Les deux confinements ont entraîné des pertes de revenus brutales pour nombre de personnes. Parmi elles, les TDS sont particulièrement touché·es, et certain·es se trouvent dans des situations précaires inquiétantes. Une forte proportion des TDS sont aussi transgenres et/ou migrant-es et/ou sans papier, ce cumul de facteurs d’oppression provoque des situations particulièrement alarmantes. Le plan d’aide aux plus démuni·es ne tient pas compte de la situation des TDS, or sans possibilité d’indemnisation, ils et elles sont d’autant plus exposé·es aux risques sanitaires liés à leur activité, au covid-19, et à l’extrême précarité. 

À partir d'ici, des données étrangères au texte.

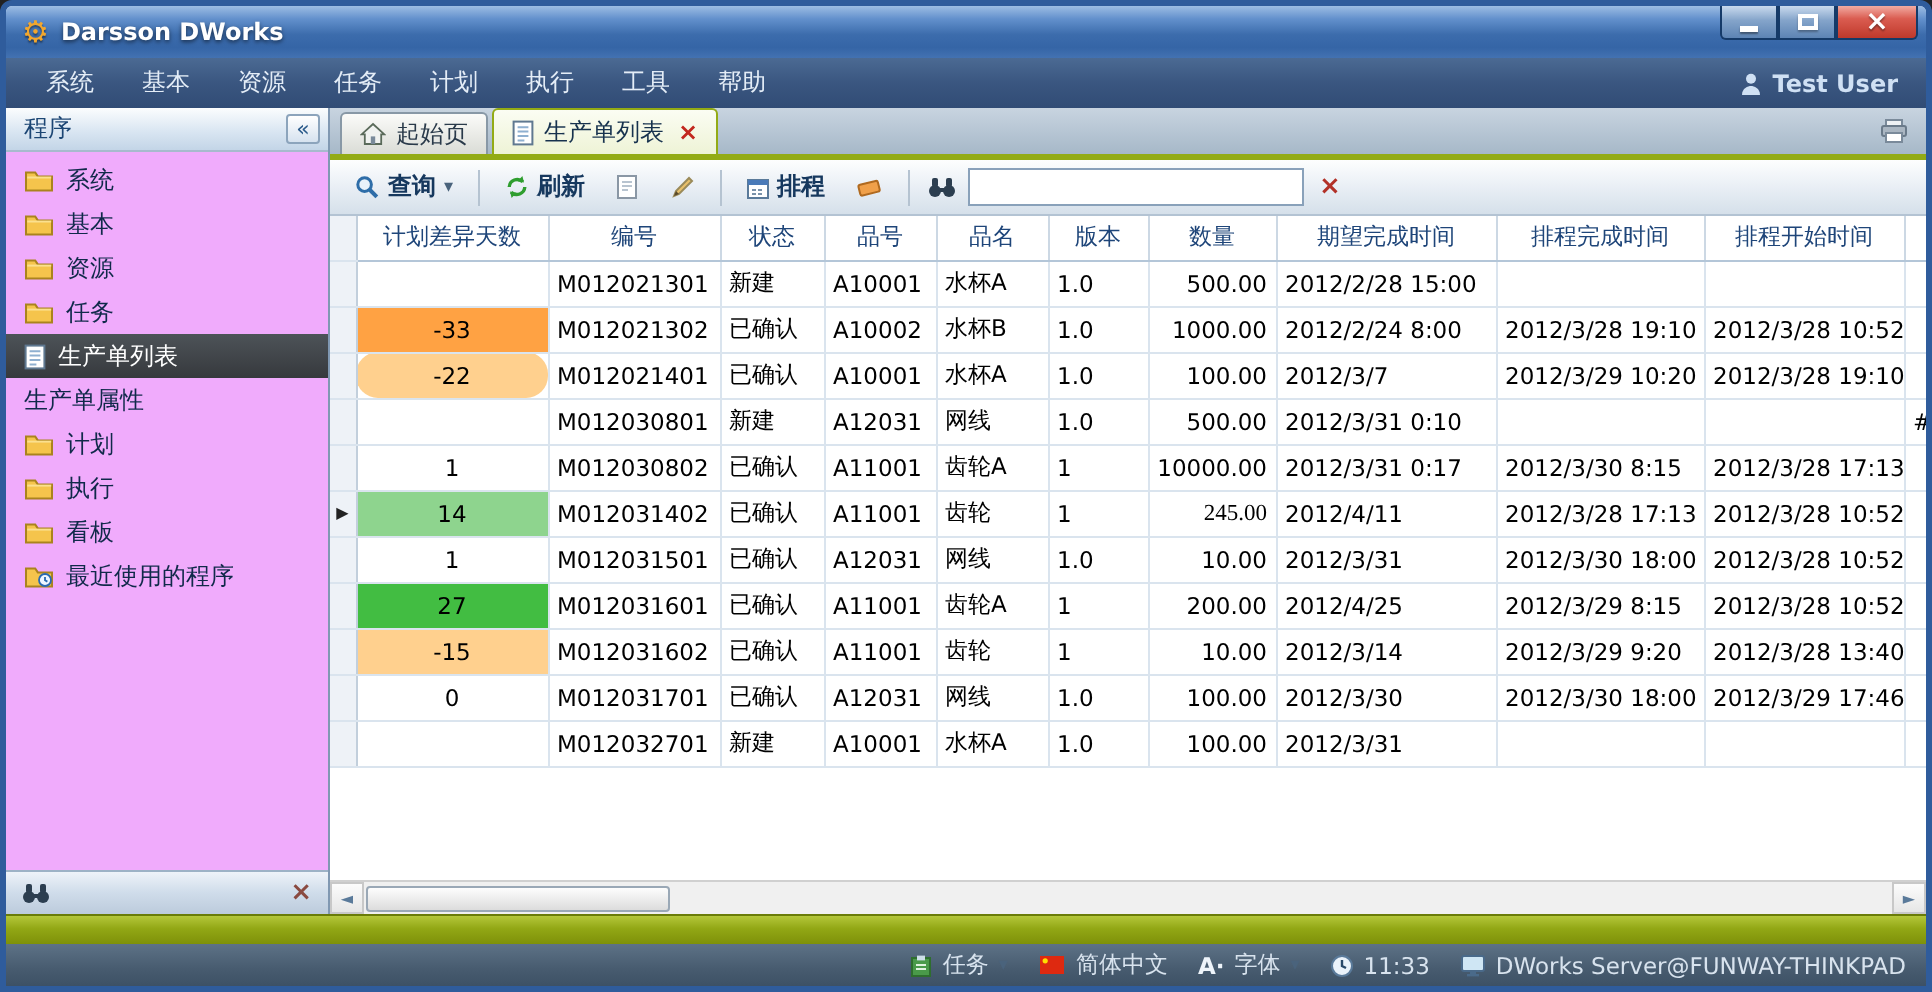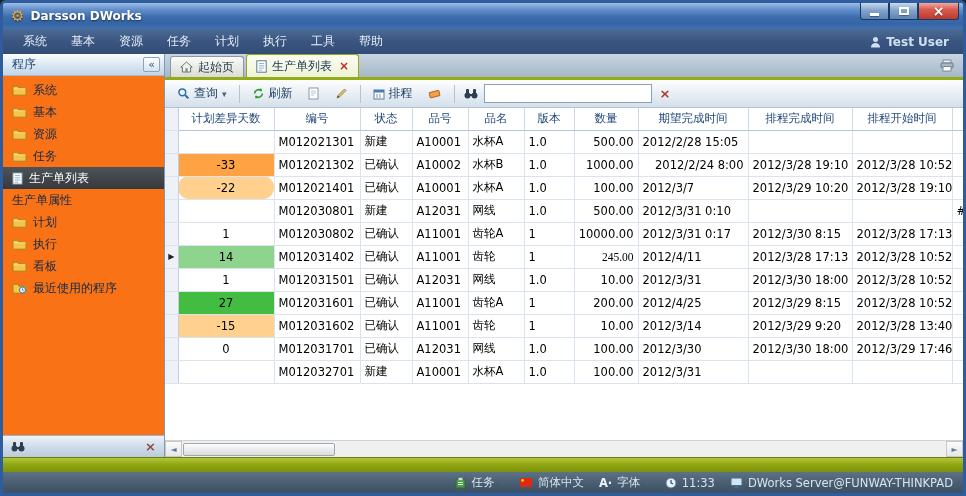--- a/index.html
+++ b/index.html
@@ -36,7 +36,7 @@
 
   
   .sidebar { flex:0 0 162px; width:162px; display:flex; flex-direction:column;
-    background:#f97316; border-right:1px solid #8098b2; }
+    background:#f0abfc; border-right:1px solid #8098b2; }
   .sb-header { flex:0 0 22px; display:flex; align-items:center; padding:0 4px 0 9px;
     background:linear-gradient(180deg,#fbfdfe,#d7e4f1 60%,#c3d5e7); border-bottom:1px solid #a7bacd;
     color:#1c4674; font-size:12px; }

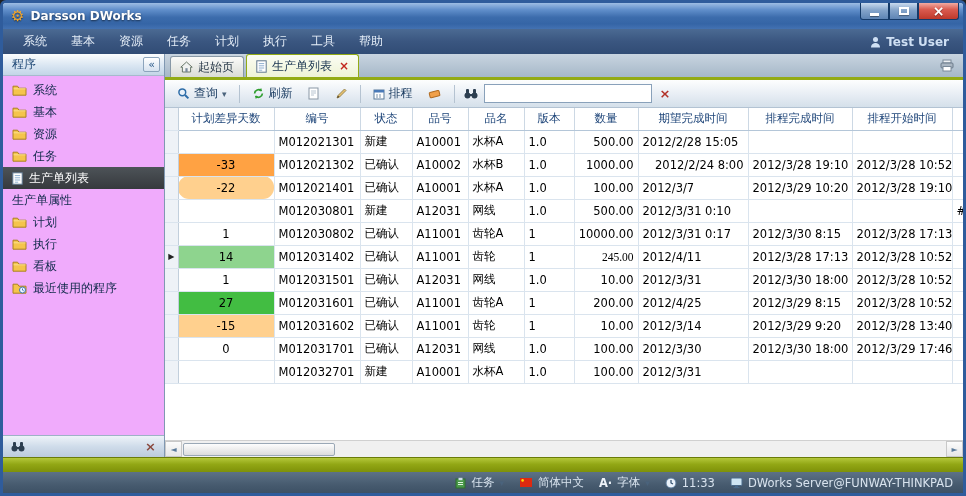--- a/index.html
+++ b/index.html
@@ -66,7 +66,7 @@
 
   .toolbar { flex:0 0 28px; display:flex; align-items:center; gap:3px; padding:0 6px;
     background:linear-gradient(180deg,#fdfefe,#e7edf4 55%,#d5e0ea); border-bottom:1px solid #b3c3d3; }
-  .tb-btn { display:flex; align-items:center; gap:4px; padding:3px 6px; border-radius:2px; font-size:12px; color:#16385e; cursor:default; }
+  .tb-btn { display:flex; align-items:center; gap:4px; padding:3px 6px; border-radius:2px; font-size:12px; color:#16385e; cursor:default;font-weight:bold; }
   .caret { font-size:9px; color:#4a637c; }
   .tb-sep { width:1px; height:18px; background:#b5c3d1; margin:0 3px; }
   .tb-input { width:168px; height:19px; border:1px solid #89a1ba; padding:0 4px;

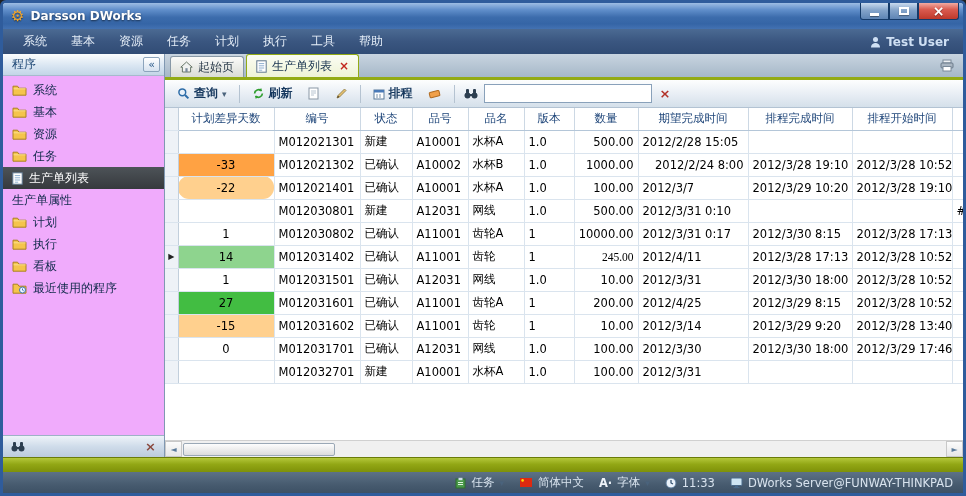--- a/index.html
+++ b/index.html
@@ -399,7 +399,7 @@
                 <td style="text-align: left;">水杯A</td>
                 <td style="text-align: left;">1.0</td>
                 <td style="text-align: right;">500.00</td>
-                <td style="text-align: left;">2012/2/28 15:05</td>
+                <td style="text-align: left;">2012/2/28 15:00</td>
                 <td style="text-align: left;"></td>
                 <td style="text-align: left;"></td>
                 <td style="text-align: left;"></td>

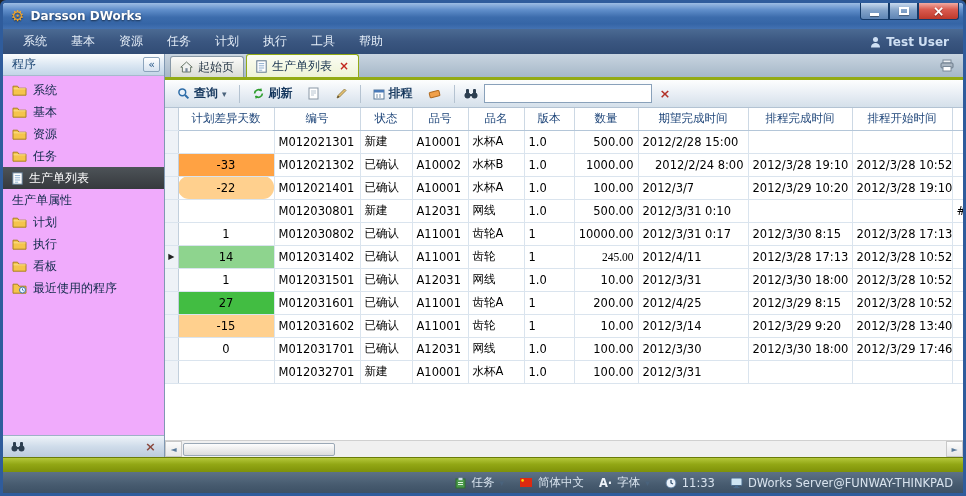--- a/index.html
+++ b/index.html
@@ -413,7 +413,7 @@
                 <td style="text-align: left;">水杯B</td>
                 <td style="text-align: left;">1.0</td>
                 <td style="text-align: right;">1000.00</td>
-                <td style="text-align: right;">2012/2/24 8:00</td>
+                <td style="text-align: left;">2012/2/24 8:00</td>
                 <td style="text-align: left;">2012/3/28 19:10</td>
                 <td style="text-align: left;">2012/3/28 10:52</td>
                 <td style="text-align: left;"></td>

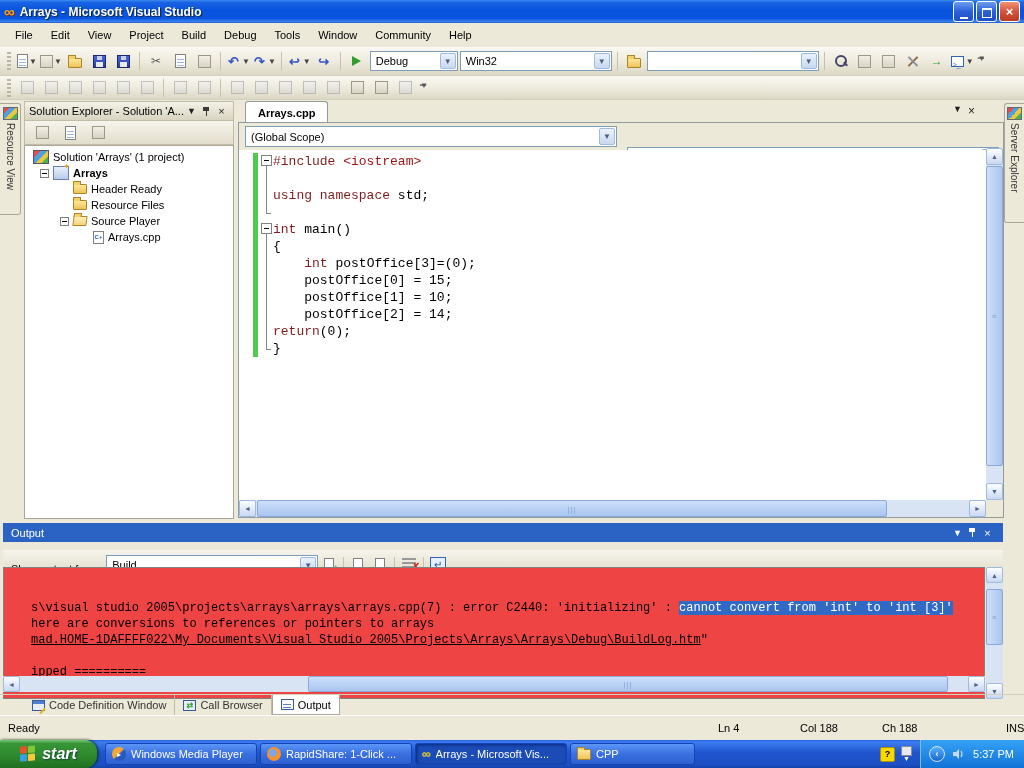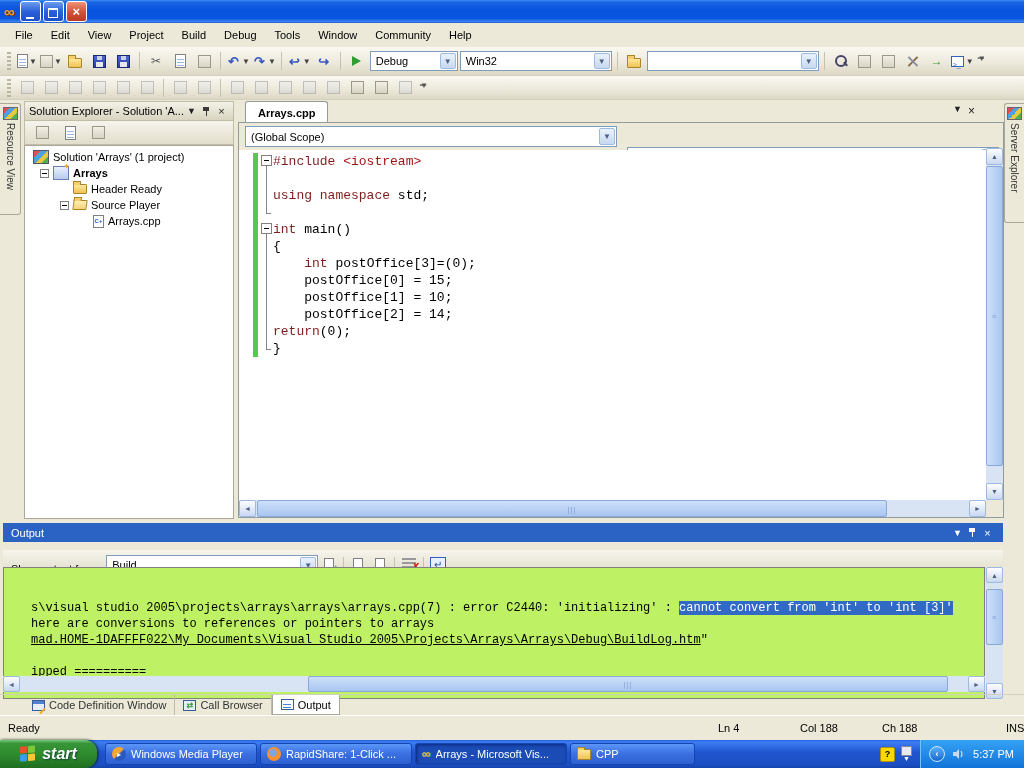--- a/index.html
+++ b/index.html
@@ -192,6 +192,7 @@
 
   <div id="titlebar" class="abs">
     <span class="app-icon">∞</span>
+    <span class="cap-title">Arrays - Microsoft Visual Studio</span>
     <span class="cap-btns">
       <span class="cbtn">
           <span class="min-glyph"></span>

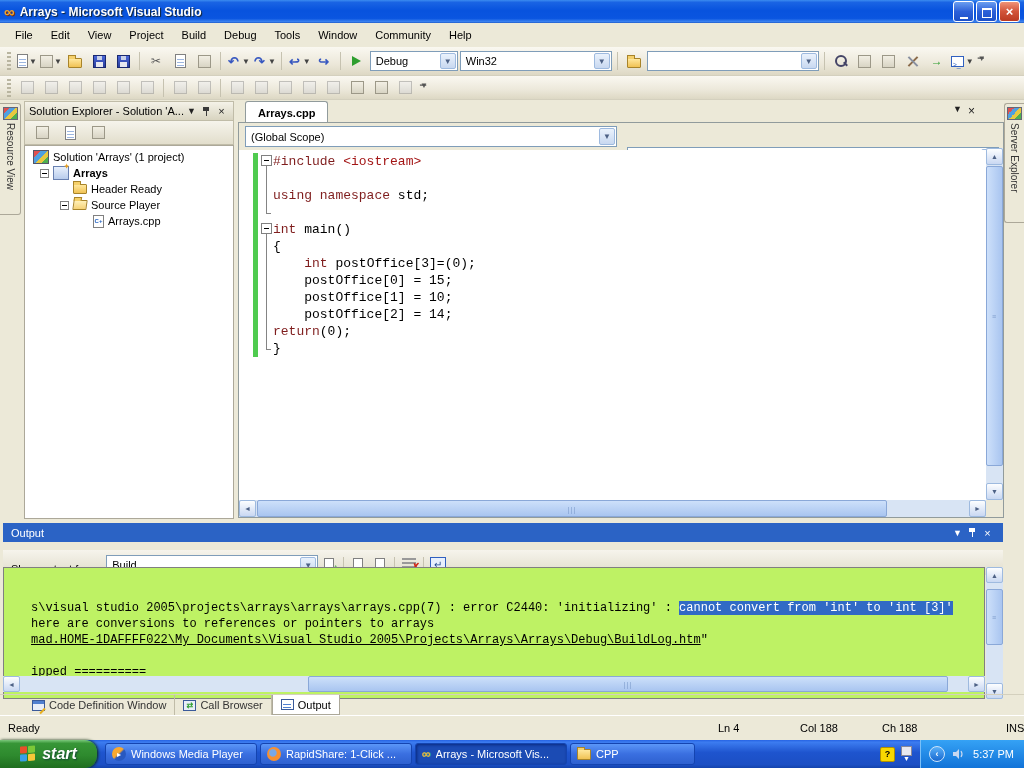--- a/index.html
+++ b/index.html
@@ -412,6 +412,10 @@
           <span class="tree-ic ic-folder"></span>
           <span>Header Ready</span>
         </div>
+        <div class="tree-row" style="padding-left: 48px;">
+          <span class="tree-ic ic-folder"></span>
+          <span>Resource Files</span>
+        </div>
         <div class="tree-row" style="padding-left: 35px;">
           <span class="expander"></span>
           <span class="tree-ic ic-folder ic-folder-open"></span>

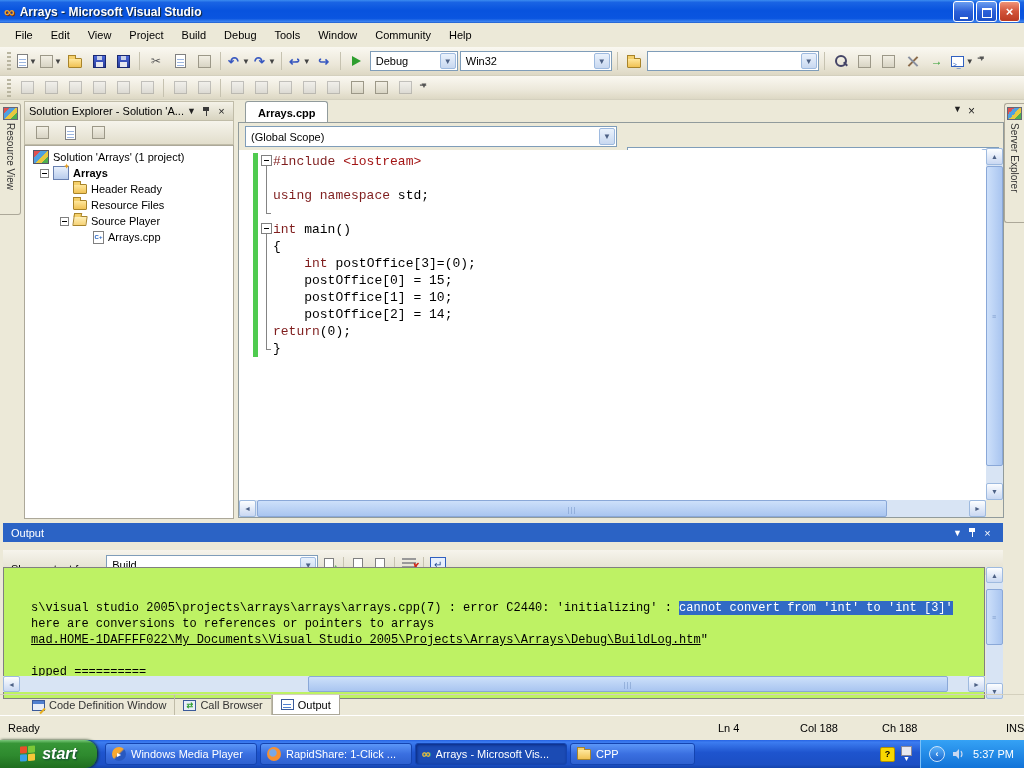--- a/index.html
+++ b/index.html
@@ -131,7 +131,7 @@
   #output-title .pin::before,#output-title .pin::after{background:#fff;}
   #output-tools{left:0;top:27px;width:1000px;height:25px;background:linear-gradient(180deg,#F6F4EC,#E0DCCA);display:flex;align-items:flex-end;padding-left:8px;box-sizing:border-box;}
   #output-combo{width:212px;height:20px;margin-left:6px;}
-  #output-text{left:0;top:44px;width:982px;height:132px;background:#bef264;border:1px solid #808080;box-sizing:border-box;
+  #output-text{left:0;top:44px;width:982px;height:132px;background:#ef4444;border:1px solid #808080;box-sizing:border-box;
     font-family:"Liberation Mono","DejaVu Sans Mono",monospace;font-size:12px;line-height:16px;white-space:pre;overflow:hidden;padding:32px 0 0 27px;}
   .out-line{height:16px;}
   .out-sel{background:#316AC5;color:#fff;}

De plus, des municipalités ont adopté des arrêtés pénalisant la présence de prostitué·es sur la voie publique. Ces dispositions ne font que mettre en danger et précariser les travailleur.euses du sexe. Nous demandons l’abrogation de ces arrêtés.

Si aujourd’hui des associations mettent en place des caisses de solidarité et du soutien psychologique, nous revendiquons de l’Etat qu’il renforce la solidarité en mettant en place des aides d’urgence et engage une refonte des aides à la sortie de la prostitution pour les rendre plus accessibles.